Diagnostic imaging examinations may be performed to detect abnormalities in the blood vessels. Depending on the reason for the suspicion, the doctor may require tests to confirm CCMs or to detect or rule out other similar disorders. The testing can also determine if there is bleeding or if there are new CCMs.
- Magnetic resonance imaging (MRI): This test is used to detect cavernous malformations. Susceptibility weighted imaging (SWI), a more advanced type of MRI can detect even the smallest cavernous malformations, as well as leftovers of previous bleeds or edema around the lesion. Injecting a contrast dye into a vein in the arm can produce brain tissue images with a slightly different perspective, or generate images of blood vessels in the brain using techniques such as magnetic resonance angiography or magnetic resonance venography.
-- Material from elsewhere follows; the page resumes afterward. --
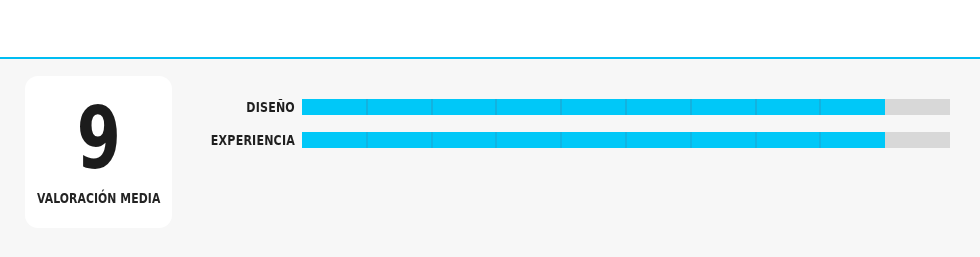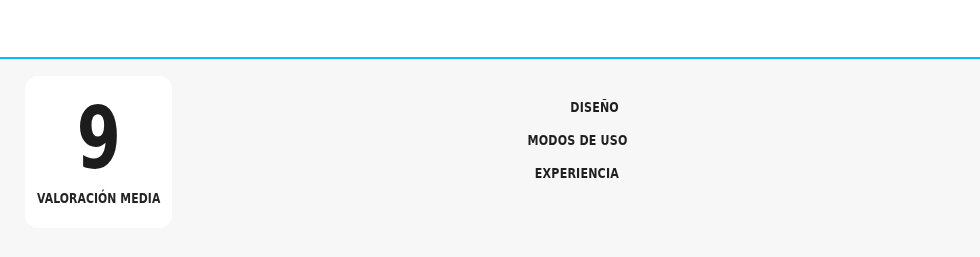"DISEÑO" .rating-row { flex-direction: column -> none }
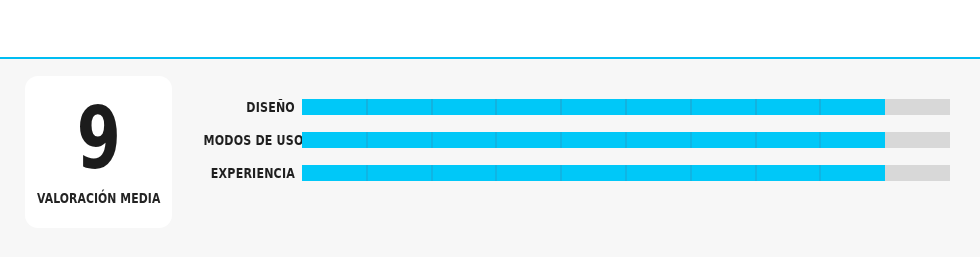"MODOS DE USO" div.rating-row { html: <div> <div>MODOS DE USO</div> <div> <div></div> <div></div> <div></div> <div></div> <div></div> <div></div> <div></div> <div></div> <div></div> </div> </div> -> none }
- Genetic testing: Genetic counseling and testing can aid in identifying changes in genes or chromosomes that are associated with CCMs. This is particularly recommended for individuals with a family history of the disease.
Treatment
The treatment for CCMs is determined by the location of the cavernous malformations in the brain and whether or not they have bled and are generating uncontrollable symptoms. Doctors who specialize in brain and nervous system conditions, typically treat this condition and other neurological disorders.
Common treatments for CCMs may include:
- Observation. If the cavernous malformation is not causing symptoms or have not bled, the doctor may only want to keep an eye on it through regular brain scans. The neurologist will determine how frequently patients should undergo MRI scans to monitor the lesions. Patients may be advised to be vigilant with monitoring changes on symptoms.
- Medications. When the cavernous malformation causes symptoms, doctors may initially try medications to manage them. Specific drugs may be prescribed to alleviate symptoms such as headaches and seizures. However, some anti-seizure medications are not recommended for pregnant women.
- Counseling. The key to managing the disease properly is having experienced counselors to help patients cope with stress and worry. The doctor will discuss various medical issues that may affect a CCM, including lifestyle variables and drugs that may impact a CCM.
- Surgery. For CCMs with symptoms, the main treatment option is surgery to remove the cavernous malformation, especially when the patient had one or more instances of symptomatic bleeding, has developed neurologic issues, or have seizures that cannot be managed with medication. Whether removing the malformation is less disruptive to the brain tissue than the risk of further bleeds will be evaluated by the neurosurgeon.
To prepare for the surgery, the doctor may order a functional MRI, which can monitor blood flow in active regions of the brain. Another technique that may be used is tractography, which can provide a precise mapping of the brain to enhance the success of the surgery.
Generally, the prognosis of cerebral cavernous malformations is determined by a variety of factors, such as their size, growth, and whether or not they induce symptoms.
Potential future treatments
Several drugs are currently under investigation in clinical studies to determine if they can lower the risk of further bleeding without surgery. Various imaging technologies also show potential in enhancing disease prediction and providing more information about an individual’s specific condition. These include quantitative susceptibility mapping (QSM) imaging and permeability imaging with dynamic contrast-enhanced MRI. Relevant clinical trials that are accessible may be discussed with the doctor.